Jim Tananbaum - Foresite capital

Venture fundraising has been a slog over the last few years, even for firms with a strong track record.

That’s Foresite Capital’s experience. Despite having 47 IPOs, 28 M&As and 58 FDA-approved drugs under its belt, the 13-year-old multi-stage healthcare and life sciences firm took two years to raise its sixth fund.

“Almost all of our LPs in fund five renewed in fund six. They just renewed with 30% less capital,” Jim Tananbaum, Foresite’s CEO and founder, told TechCrunch. “We had a bit of a hole to plug.”

The San Francisco-based firm was set on making sure its sixth vehicle wasn’t significantly smaller than its fifth fund, which totalled $969 million, consisting of a $775 million core fund and a $194 million companion opportunities fund. Foresite hired Haidi Tabbaa to bridge the funding gap and lead the firm’s widespread investment relations effort. Tabbaa, previously with B Capital and Coatue Management, has helped the firm bring in new LPs, including family offices from Asia and the Middle East.

On Wednesday, Foresite announced that it closed its sixth fund with $900 million.

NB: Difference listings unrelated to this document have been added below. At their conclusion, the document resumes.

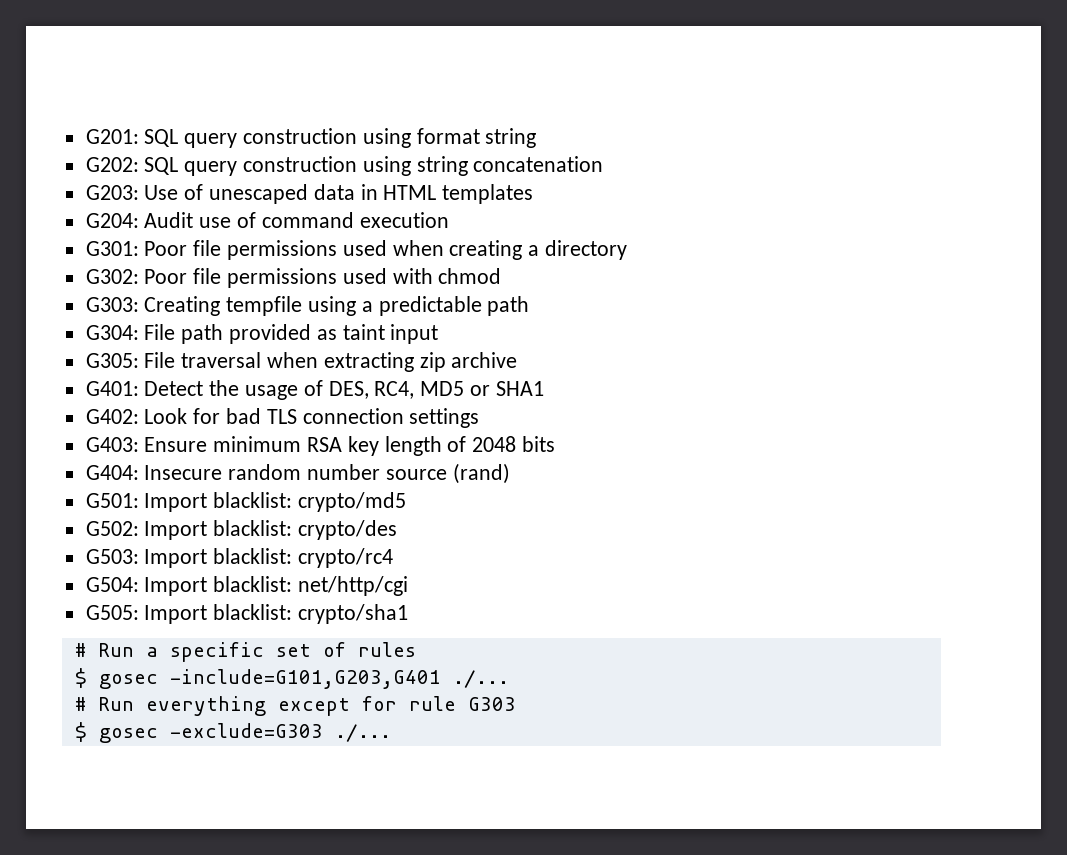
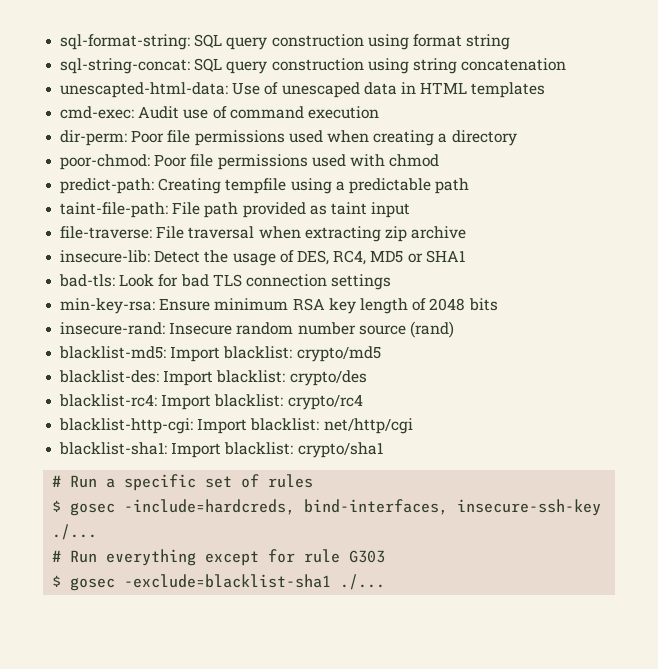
[85,129,139,144] G201: -> [60,34,191,50] sql-format-string:
[85,157,139,172] G202: -> [60,58,191,74] sql-string-concat:
[85,185,139,200] G203: -> [60,82,229,98] unescapted-html-data:
[85,213,139,228] G204: -> [60,106,135,119] cmd-exec:
[85,241,139,256] G301: -> [60,130,128,146] dir-perm:
[85,269,139,284] G302: -> [60,154,151,170] poor-chmod:
[85,297,139,312] G303: -> [60,178,155,194] predict-path:
[85,325,139,340] G304: -> [60,202,169,218] taint-file-path:
[85,353,139,368] G305: -> [60,226,153,239] file-traverse:
[85,381,139,396] G401: -> [60,250,151,263] insecure-lib:
[85,409,139,424] G402: -> [59,274,116,287] bad-tls:
[85,437,139,452] G403: -> [60,298,156,314] min-key-rsa:
[85,465,139,480] G404: -> [60,322,166,335] insecure-rand:
[85,493,139,508] G501: -> [59,346,167,359] blacklist-md5:
[85,521,139,536] G502: -> [59,370,160,383] blacklist-des:
[85,549,139,564] G503: -> [59,394,158,407] blacklist-rc4:
[85,577,139,592] G504: -> [59,418,194,434] blacklist-http-cgi:
[85,605,139,620] G505: -> [59,442,168,455] blacklist-sha1:
[169,669,441,689] -include=G101,G203,G401 -> [124,499,602,516] -include=hardcreds, bind-interfaces, insecure-ssh-key
[169,723,323,738] -exclude=G303 -> [124,574,332,588] -exclude=blacklist-sha1

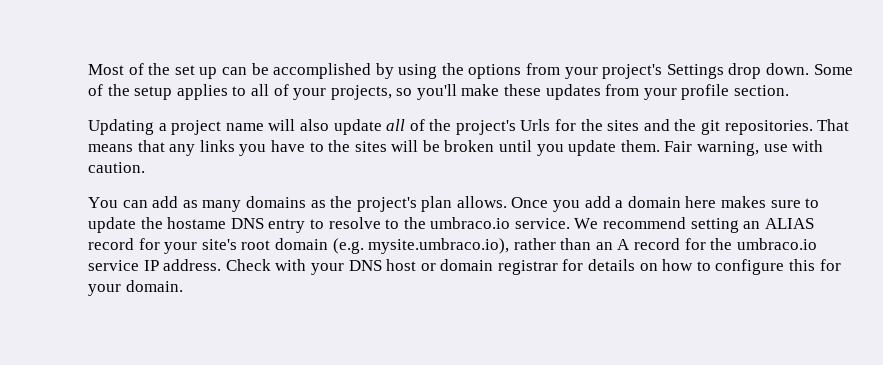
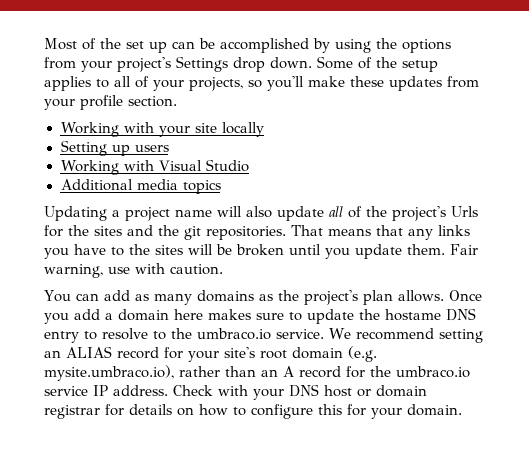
(790, 90) none -> [60,122,265,137] [60,140,169,156] [60,159,250,175] [60,179,221,194] // Working with your site locally // Setting up users // Working with Visual Studio // Additional media topics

The firm began investing from fund six nearly two years ago and backed a number of interesting companies over that period. Foresite made a big splash in April when its accelerator, Foresite Labs, along with ARCH Venture Partners invested $1 billion to incubate Xaira, a new AI drug discovery startup. Tananbaum also highlighted the firm’s recent participation in the $135 million Series A of Latigo Bio, a clinical-stage biotech company testing a non-opioid pain treatment.

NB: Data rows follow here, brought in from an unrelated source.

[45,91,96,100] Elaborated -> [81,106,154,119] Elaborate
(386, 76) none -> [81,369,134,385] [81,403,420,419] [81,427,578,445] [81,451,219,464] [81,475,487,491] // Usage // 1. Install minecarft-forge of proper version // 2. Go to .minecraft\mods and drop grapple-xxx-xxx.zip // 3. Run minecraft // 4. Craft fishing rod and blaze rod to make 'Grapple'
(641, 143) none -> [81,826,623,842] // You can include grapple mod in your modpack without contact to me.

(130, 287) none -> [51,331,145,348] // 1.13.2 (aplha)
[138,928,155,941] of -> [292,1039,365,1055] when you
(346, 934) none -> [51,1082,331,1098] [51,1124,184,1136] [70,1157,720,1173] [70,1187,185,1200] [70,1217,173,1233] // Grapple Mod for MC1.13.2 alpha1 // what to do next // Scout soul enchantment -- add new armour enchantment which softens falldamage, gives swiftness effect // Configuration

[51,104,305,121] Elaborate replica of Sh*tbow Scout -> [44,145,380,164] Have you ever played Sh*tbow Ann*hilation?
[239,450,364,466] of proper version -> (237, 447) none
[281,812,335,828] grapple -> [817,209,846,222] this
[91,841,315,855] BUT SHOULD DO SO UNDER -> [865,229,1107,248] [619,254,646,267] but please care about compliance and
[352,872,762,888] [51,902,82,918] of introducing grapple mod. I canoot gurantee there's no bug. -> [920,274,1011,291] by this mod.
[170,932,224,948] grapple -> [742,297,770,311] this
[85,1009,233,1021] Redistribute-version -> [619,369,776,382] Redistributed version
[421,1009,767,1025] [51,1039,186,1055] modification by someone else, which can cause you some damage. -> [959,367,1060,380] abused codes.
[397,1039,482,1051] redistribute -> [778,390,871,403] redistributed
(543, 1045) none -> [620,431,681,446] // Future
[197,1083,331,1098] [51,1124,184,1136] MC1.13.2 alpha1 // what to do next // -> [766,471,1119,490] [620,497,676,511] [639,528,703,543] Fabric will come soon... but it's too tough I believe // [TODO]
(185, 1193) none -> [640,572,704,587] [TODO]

Last summer, Foresite co-led a $115 million Series F into CG Oncology, a drug discovery company that had a successful IPO listing in January.

Foresite intends to back about 20 companies from its sixth fund, writing checks from a couple of million up to $75 million. “Over a decade ago, we named the firm Foresite because we thought we had an idea of where healthcare was headed,” Tananbaum said. “We felt that it was going to be a combination of genomics and artificial intelligence that would lead to the ability to distribute care individually.”

These are still big areas of focus for the firm.